▸ Problem description
Below are some records. Reproduce them exactly from their first line through the line with "ship to: 67", inclusive.

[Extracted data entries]
—————
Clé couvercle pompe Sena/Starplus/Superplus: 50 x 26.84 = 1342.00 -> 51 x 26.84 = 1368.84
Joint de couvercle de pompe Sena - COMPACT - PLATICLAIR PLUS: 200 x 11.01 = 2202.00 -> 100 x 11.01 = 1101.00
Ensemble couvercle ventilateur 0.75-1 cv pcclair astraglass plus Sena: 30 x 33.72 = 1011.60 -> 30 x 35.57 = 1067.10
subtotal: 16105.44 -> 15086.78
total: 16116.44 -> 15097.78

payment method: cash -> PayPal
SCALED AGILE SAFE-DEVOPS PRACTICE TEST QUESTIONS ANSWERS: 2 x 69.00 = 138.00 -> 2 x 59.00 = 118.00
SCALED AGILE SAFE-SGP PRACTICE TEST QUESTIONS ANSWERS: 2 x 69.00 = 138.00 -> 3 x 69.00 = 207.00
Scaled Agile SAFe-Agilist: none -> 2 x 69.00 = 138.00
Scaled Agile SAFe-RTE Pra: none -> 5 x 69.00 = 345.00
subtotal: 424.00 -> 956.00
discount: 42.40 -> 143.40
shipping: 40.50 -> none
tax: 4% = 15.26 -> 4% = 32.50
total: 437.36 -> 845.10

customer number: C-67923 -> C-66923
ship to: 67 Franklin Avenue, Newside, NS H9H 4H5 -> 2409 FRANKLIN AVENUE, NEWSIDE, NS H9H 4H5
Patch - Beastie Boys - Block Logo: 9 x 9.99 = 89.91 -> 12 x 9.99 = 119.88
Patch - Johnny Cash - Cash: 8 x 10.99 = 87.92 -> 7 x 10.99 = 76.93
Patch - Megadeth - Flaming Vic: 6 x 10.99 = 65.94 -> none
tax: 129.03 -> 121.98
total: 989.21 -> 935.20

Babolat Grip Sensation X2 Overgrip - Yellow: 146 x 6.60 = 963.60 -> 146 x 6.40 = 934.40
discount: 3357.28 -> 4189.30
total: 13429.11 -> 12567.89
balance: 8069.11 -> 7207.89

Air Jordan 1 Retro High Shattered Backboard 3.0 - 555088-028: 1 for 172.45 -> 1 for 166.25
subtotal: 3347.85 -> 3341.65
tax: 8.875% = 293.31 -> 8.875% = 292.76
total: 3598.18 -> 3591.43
—————
▸ Result of the task
Clé couvercle pompe Sena/Starplus/Superplus: 50 x 26.84 = 1342.00 -> 51 x 26.84 = 1368.84
Joint de couvercle de pompe Sena - COMPACT - PLATICLAIR PLUS: 200 x 11.01 = 2202.00 -> 100 x 11.01 = 1101.00
Ensemble couvercle ventilateur 0.75-1 cv pcclair astraglass plus Sena: 30 x 33.72 = 1011.60 -> 30 x 35.57 = 1067.10
subtotal: 16105.44 -> 15086.78
total: 16116.44 -> 15097.78

payment method: cash -> PayPal
SCALED AGILE SAFE-DEVOPS PRACTICE TEST QUESTIONS ANSWERS: 2 x 69.00 = 138.00 -> 2 x 59.00 = 118.00
SCALED AGILE SAFE-SGP PRACTICE TEST QUESTIONS ANSWERS: 2 x 69.00 = 138.00 -> 3 x 69.00 = 207.00
Scaled Agile SAFe-Agilist: none -> 2 x 69.00 = 138.00
Scaled Agile SAFe-RTE Pra: none -> 5 x 69.00 = 345.00
subtotal: 424.00 -> 956.00
discount: 42.40 -> 143.40
shipping: 40.50 -> none
tax: 4% = 15.26 -> 4% = 32.50
total: 437.36 -> 845.10

customer number: C-67923 -> C-66923
ship to: 67 Franklin Avenue, Newside, NS H9H 4H5 -> 2409 FRANKLIN AVENUE, NEWSIDE, NS H9H 4H5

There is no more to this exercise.